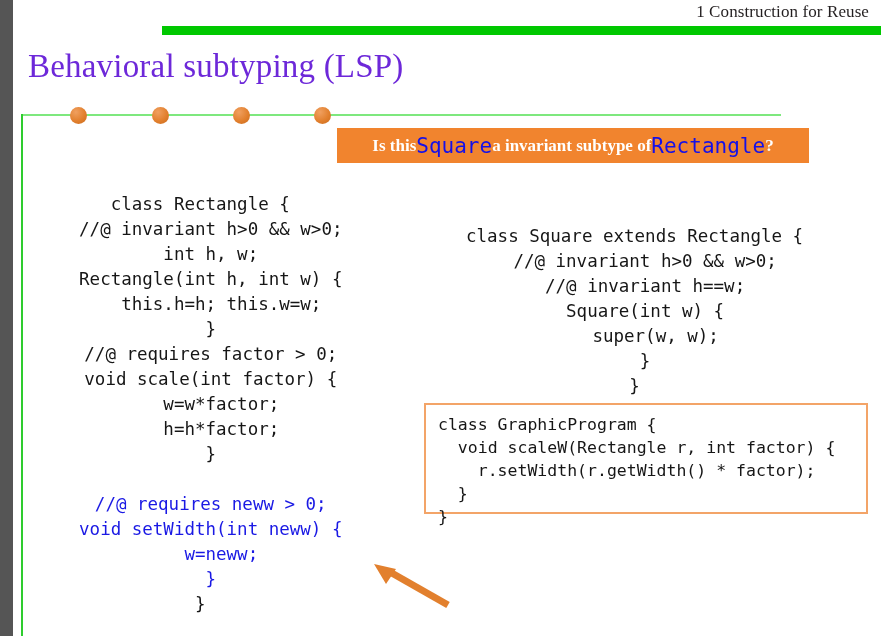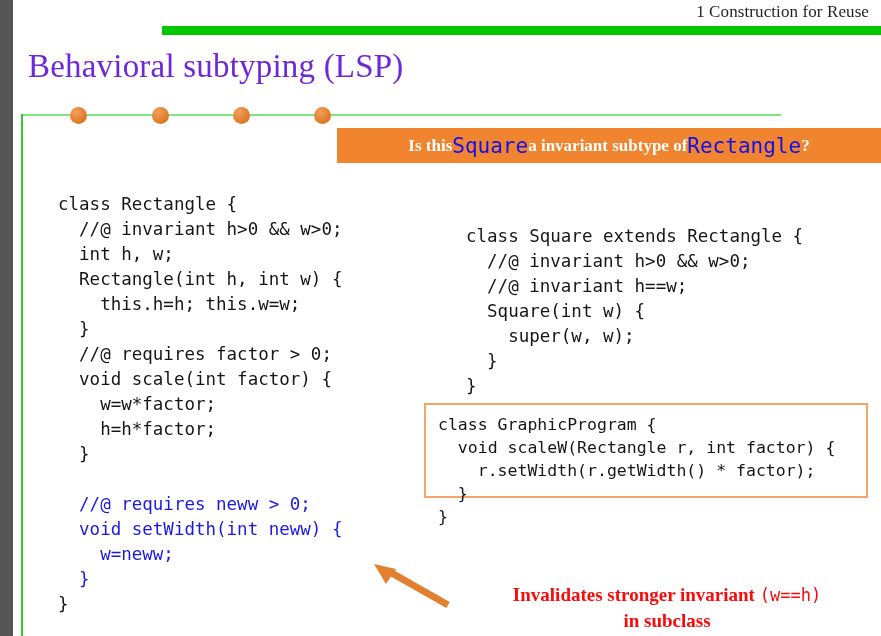--- a/index.html
+++ b/index.html
@@ -89,7 +89,7 @@
     position: absolute;
     left: 337px;
     top: 128px;
-    width: 544px;
+    width: 472px;
     height: 35px;
     background: #f1842e;
     box-sizing: border-box;

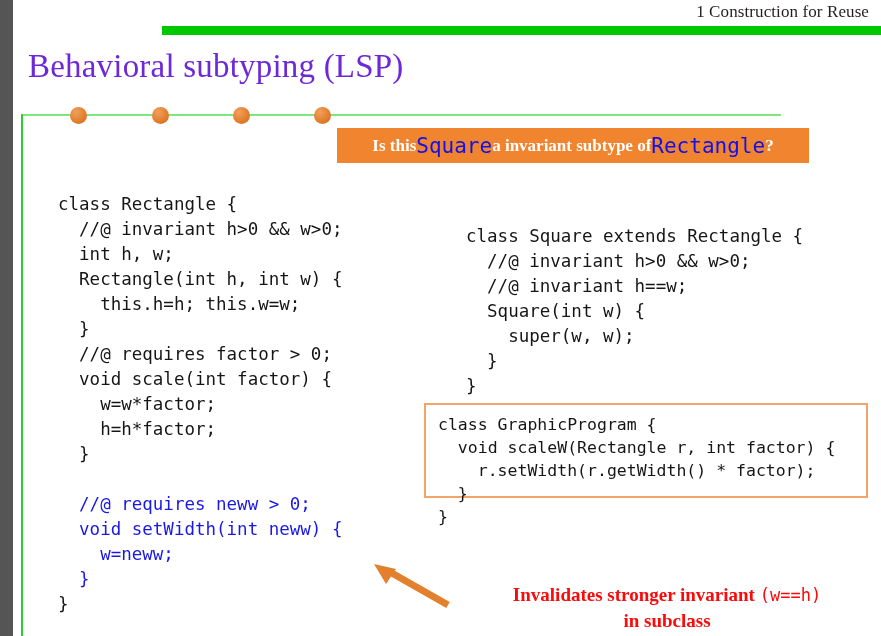--- a/index.html
+++ b/index.html
@@ -117,6 +117,7 @@
     line-height: 25px;
     color: #161616;
     white-space: pre;
+    text-align: center;
   }
   .code.left  { left: 58px;  top: 192px; }
   .code.right { left: 466px; top: 192px; margin-top: 32px; }

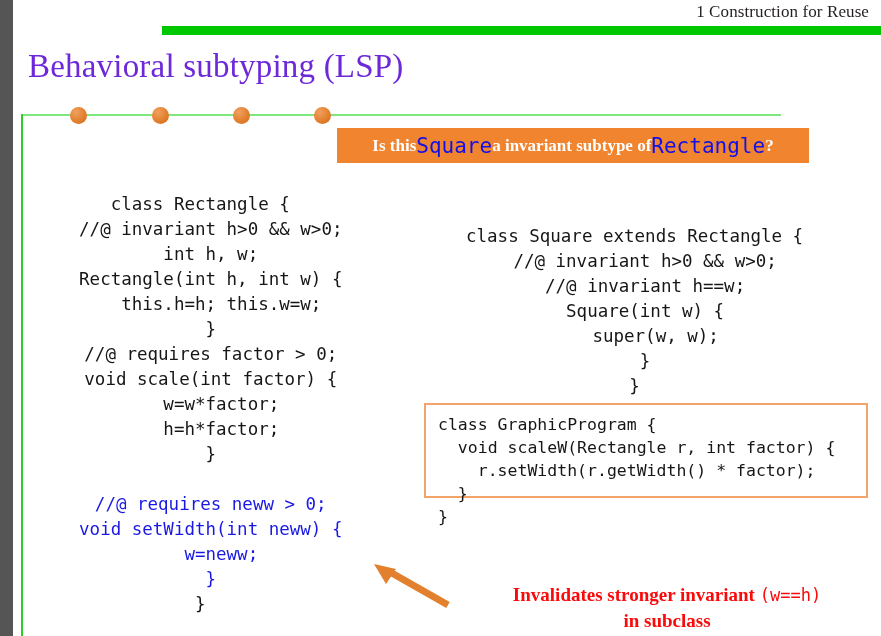--- a/index.html
+++ b/index.html
@@ -129,7 +129,7 @@
     left: 424px;
     top: 403px;
     width: 444px;
-    height: 95px;
+    height: 111px;
     border: 2px solid #f3a468;
     box-sizing: border-box;
     background: #ffffff;

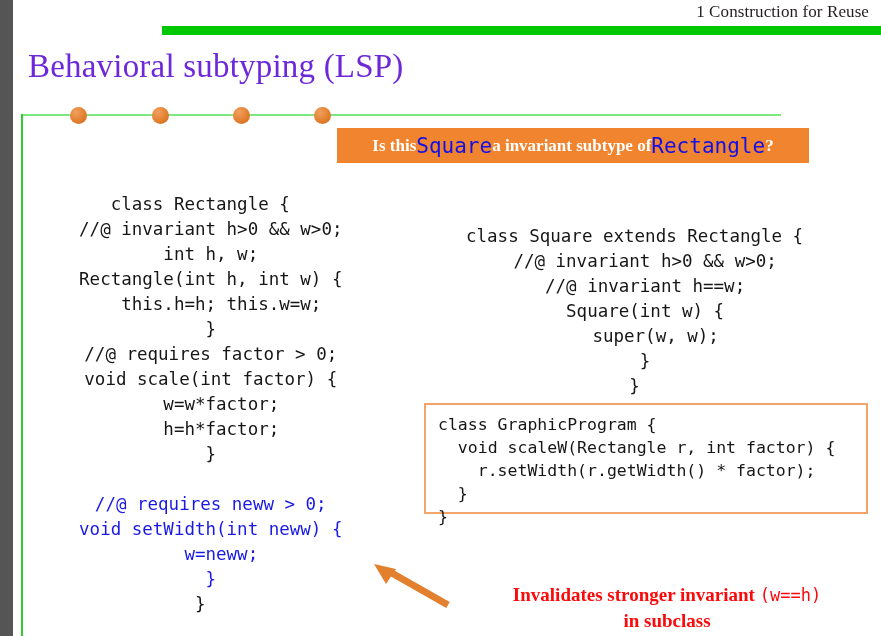--- a/index.html
+++ b/index.html
@@ -242,7 +242,6 @@
     <polygon points="4,4 26,9 16,24" fill="#e2802e"></polygon>
   </svg>
 
-  <div class="annotation"><span>Invalidates stronger invariant </span><span class="mono">(w==h)</span><br><span>in subclass</span></div>
 
 </div>
 

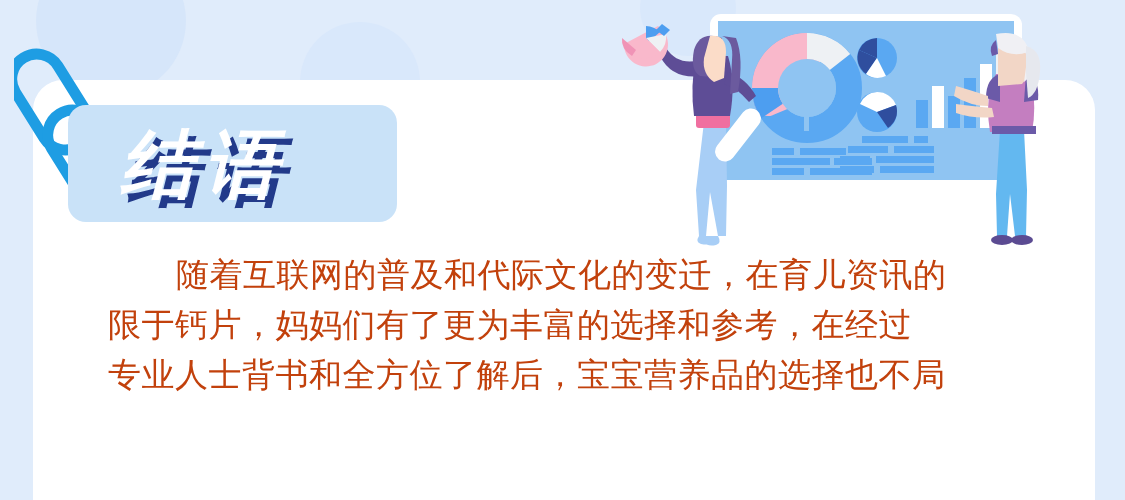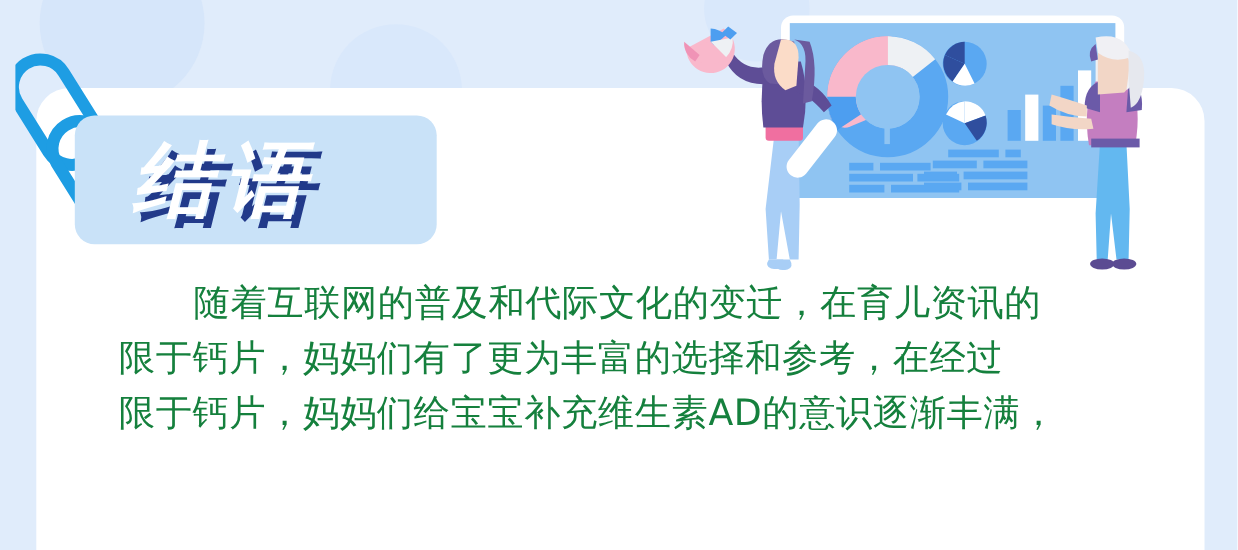--- a/index.html
+++ b/index.html
@@ -46,7 +46,7 @@
   
   .body-text{
     position:absolute;left:108px;top:250px;width:900px;
-    color:#15803d;
+    color:#c2410c;
     font-family:"DejaVu Sans","Liberation Sans",sans-serif;
     font-size:33px;line-height:50px;letter-spacing:0.5px;
     text-align:justify;text-align-last:justify;

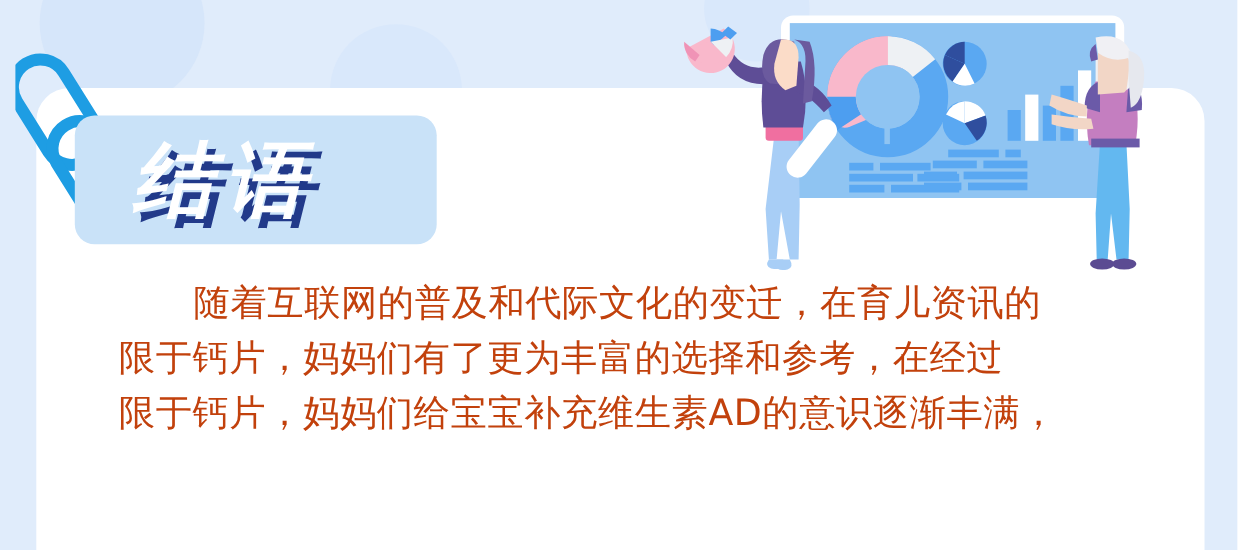--- a/index.html
+++ b/index.html
@@ -188,6 +188,9 @@
       <span>限于钙片，妈妈们有了更为丰富的选择和参考，在经过</span>
     </div>
     <div class="body-line">
+      <span>专业人士背书和全方位了解后，宝宝营养品的选择也不局</span>
+    </div>
+    <div class="body-line">
       <span>限于钙片，妈妈们给宝宝补充维生素AD的意识逐渐丰满，</span>
     </div>
   </div>

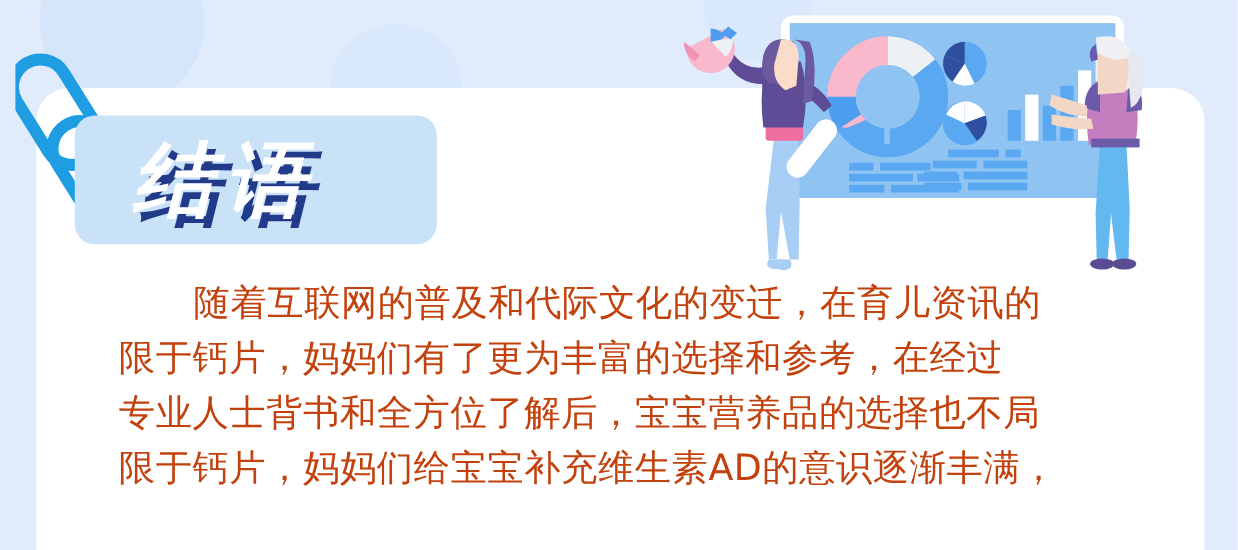--- a/index.html
+++ b/index.html
@@ -190,9 +190,6 @@
     <div class="body-line">
       <span>专业人士背书和全方位了解后，宝宝营养品的选择也不局</span>
     </div>
-    <div class="body-line">
-      <span>限于钙片，妈妈们给宝宝补充维生素AD的意识逐渐丰满，</span>
-    </div>
   </div>
 
 </div>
•••
▶ **What you need to do**: What you give back must match the material above exactly, minus its pictures.

▶ **Response to this task**:
--- a/index.html
+++ b/index.html
@@ -89,7 +89,7 @@
     position: absolute;
     left: 337px;
     top: 128px;
-    width: 544px;
+    width: 472px;
     height: 35px;
     background: #f1842e;
     box-sizing: border-box;

--- a/index.html
+++ b/index.html
@@ -117,6 +117,7 @@
     line-height: 25px;
     color: #161616;
     white-space: pre;
+    text-align: center;
   }
   .code.left  { left: 58px;  top: 192px; }
   .code.right { left: 466px; top: 192px; margin-top: 32px; }

--- a/index.html
+++ b/index.html
@@ -129,7 +129,7 @@
     left: 424px;
     top: 403px;
     width: 444px;
-    height: 95px;
+    height: 111px;
     border: 2px solid #f3a468;
     box-sizing: border-box;
     background: #ffffff;

--- a/index.html
+++ b/index.html
@@ -242,7 +242,6 @@
     <polygon points="4,4 26,9 16,24" fill="#e2802e"></polygon>
   </svg>
 
-  <div class="annotation"><span>Invalidates stronger invariant </span><span class="mono">(w==h)</span><br><span>in subclass</span></div>
 
 </div>
 

--- a/index.html
+++ b/index.html
@@ -46,7 +46,7 @@
   
   .body-text{
     position:absolute;left:108px;top:250px;width:900px;
-    color:#15803d;
+    color:#c2410c;
     font-family:"DejaVu Sans","Liberation Sans",sans-serif;
     font-size:33px;line-height:50px;letter-spacing:0.5px;
     text-align:justify;text-align-last:justify;

--- a/index.html
+++ b/index.html
@@ -188,6 +188,9 @@
       <span>限于钙片，妈妈们有了更为丰富的选择和参考，在经过</span>
     </div>
     <div class="body-line">
+      <span>专业人士背书和全方位了解后，宝宝营养品的选择也不局</span>
+    </div>
+    <div class="body-line">
       <span>限于钙片，妈妈们给宝宝补充维生素AD的意识逐渐丰满，</span>
     </div>
   </div>

--- a/index.html
+++ b/index.html
@@ -190,9 +190,6 @@
     <div class="body-line">
       <span>专业人士背书和全方位了解后，宝宝营养品的选择也不局</span>
     </div>
-    <div class="body-line">
-      <span>限于钙片，妈妈们给宝宝补充维生素AD的意识逐渐丰满，</span>
-    </div>
   </div>
 
 </div>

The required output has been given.